Simple yet direct questions about mood, hopelessness, or lack of interest in regular activities can effectively determine the need for additional screening.

First-time mothers and those with a known history of mental health conditions also may warrant proactive screening. Other risk factors for PND include recent stressful life events, lack of social support, and previous trauma.

Several formal screening tools are available to facilitate detection, with the Edinburgh Postnatal Depression Scale (EPDS) being one of the most widely recognised and validated.

Clinical presentation of postpartum depression

Clinical presentations of PND encompass a wide spectrum of symptoms. Common indicators such as low mood, persistent sadness, negative thoughts, and tearfulness may be readily apparent. However, less obvious signs such as sleep disturbance, reduced libido, or physical complaints such as palpitations should also prompt screening for PND.

A diagnosis of PND is made clinically and can be classified as mild, moderate, or severe based on the number and intensity of symptoms and degree of functional impairment.
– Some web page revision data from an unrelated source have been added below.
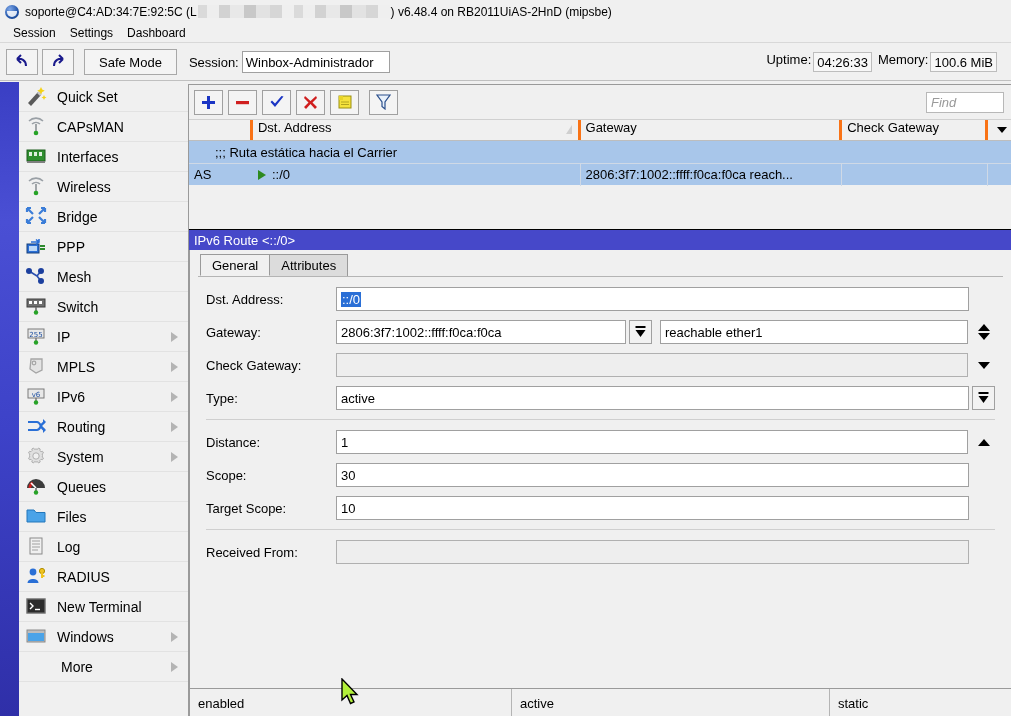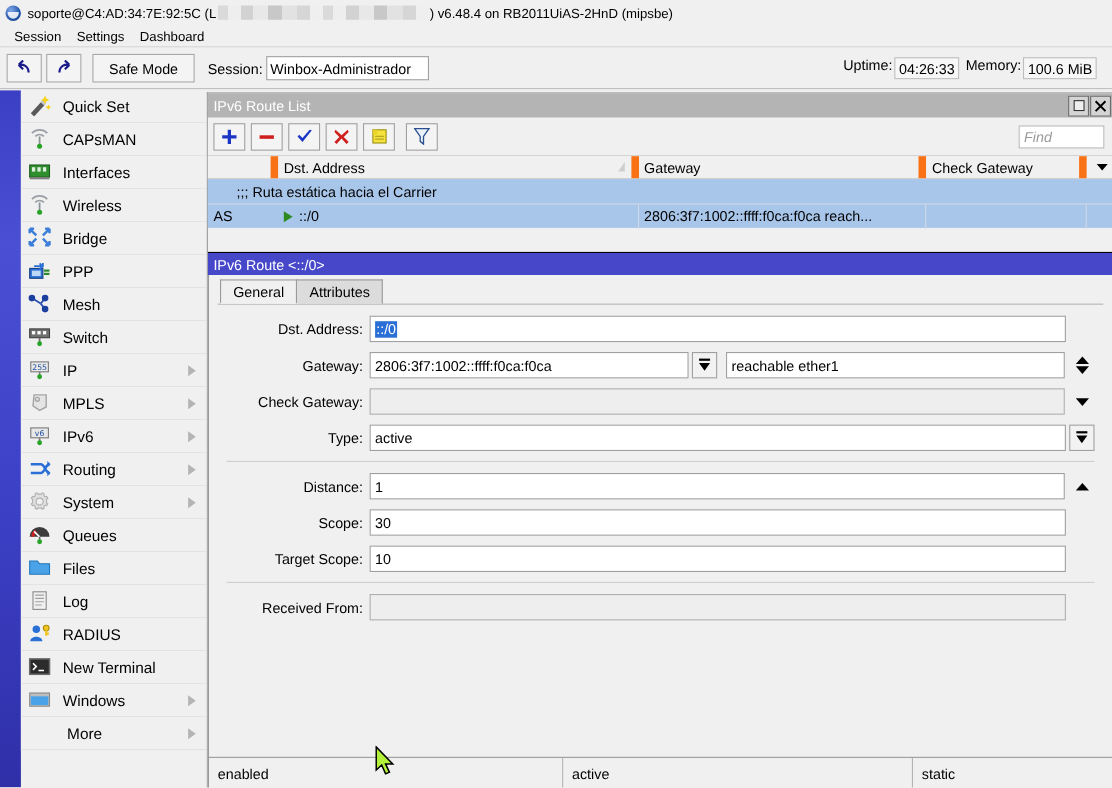"IPv6 Route List" div.win-title { html: <div> <span>IPv6 Route List</span> <span> <span> <span></span> </span> <span> <svg> <path></path> </svg> </span> </span> </div> -> none }
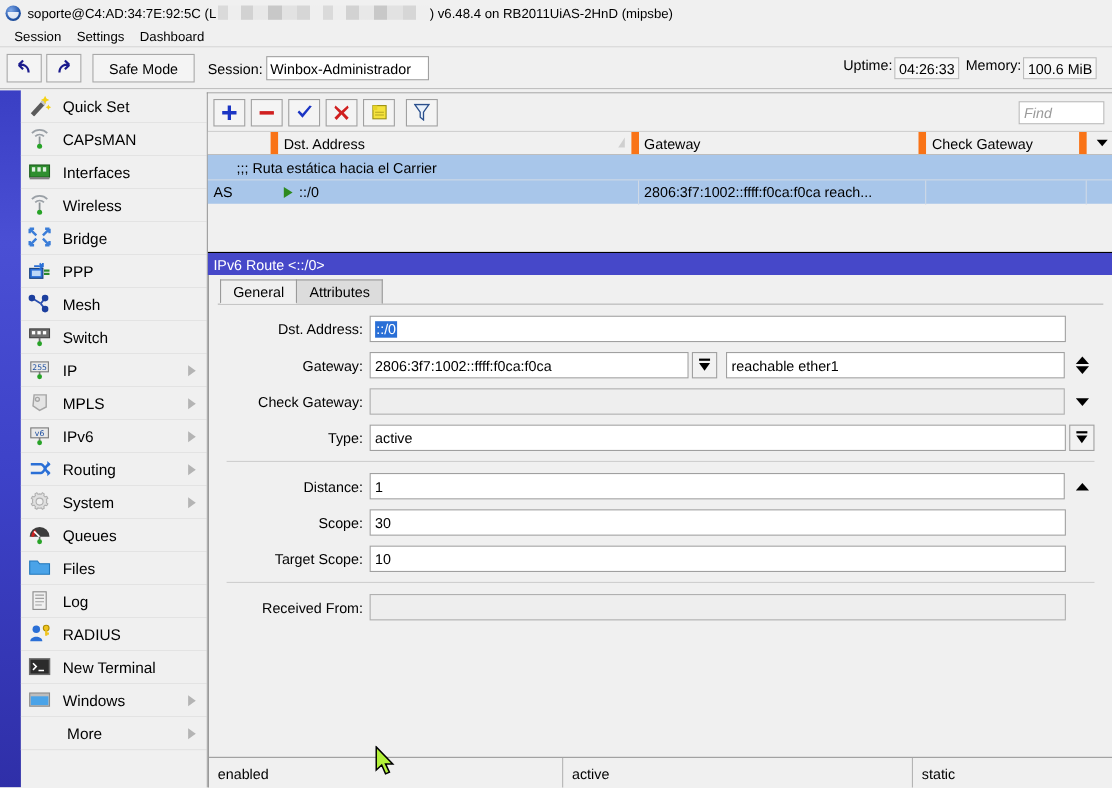"Dst. Address" .th { align-items: center -> flex-start; border-right: 7px solid #f97316 -> 3px solid #f97316 }
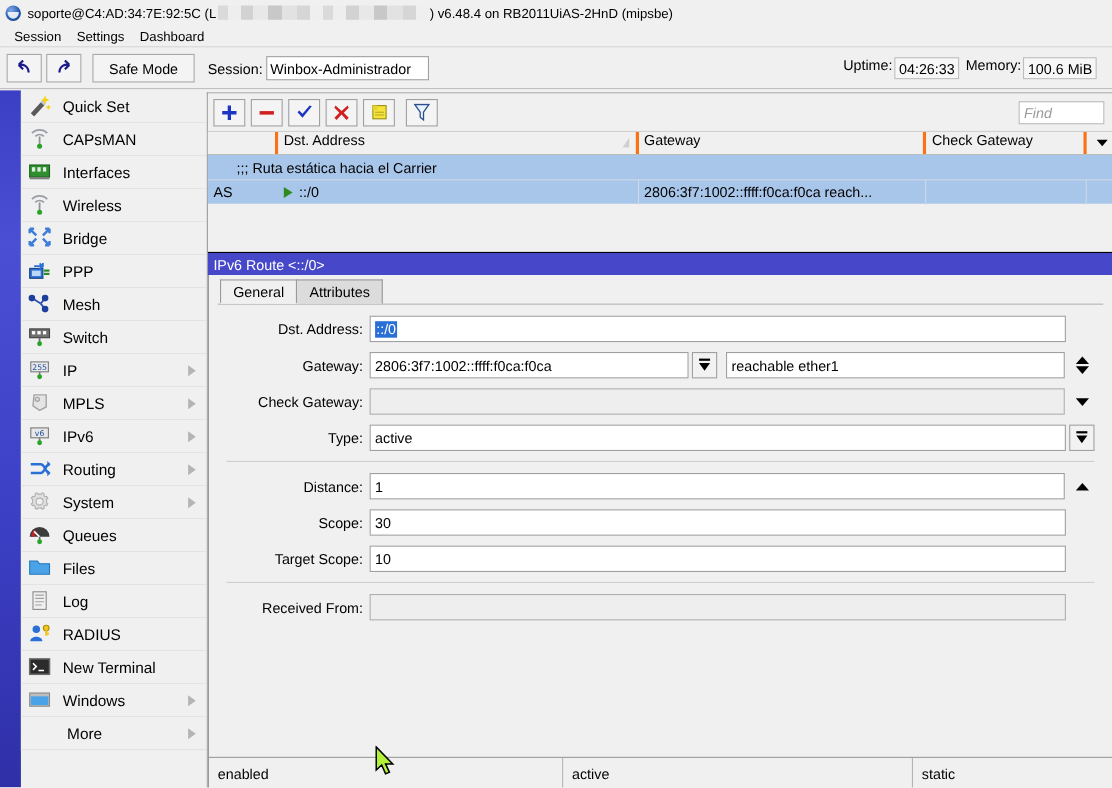"Dst. Address:" .flabel { text-align: right -> none }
Prompt psychiatric evaluation is warranted if there is any suggestion of self-harm, potential harm to the infant, or any indication of postnatal psychosis.

Management of postpartum depression

Management strategies depend on the severity of symptoms and the woman’s preference. These may range from “watchful waiting” in mild cases to more proactive interventions for moderate or severe depression.

Self-help approaches include encouraging new mothers to maintain communication with supportive friends or family, setting aside personal time, and adopting healthy lifestyle habits such as sufficient sleep and balanced nutrition.

Psychological therapies (for example, cognitive behavioural therapy (CBT) and interpersonal therapy (IPT)), are effective treatments and may be used alone or in conjunction with medication. Non-profit organisations, such as Perinatal Anxiety & Depression Australia (PANDA), also provide invaluable support through free helplines staffed by trained counsellors and volunteers.

Pharmacotherapy, often with selective serotonin reuptake inhibitors (SSRIs), is generally recommended when psychological therapies have not been successful, are unavailable, or in more severe cases.

Any treatment should be combined with regular follow-up to monitor symptoms and evaluate potential side effects. Postnatal depression typically lasts 3 to 6 months but can persist for longer, and continuation of medical therapies is recommended for at least 6 to 12 months after remission of symptoms.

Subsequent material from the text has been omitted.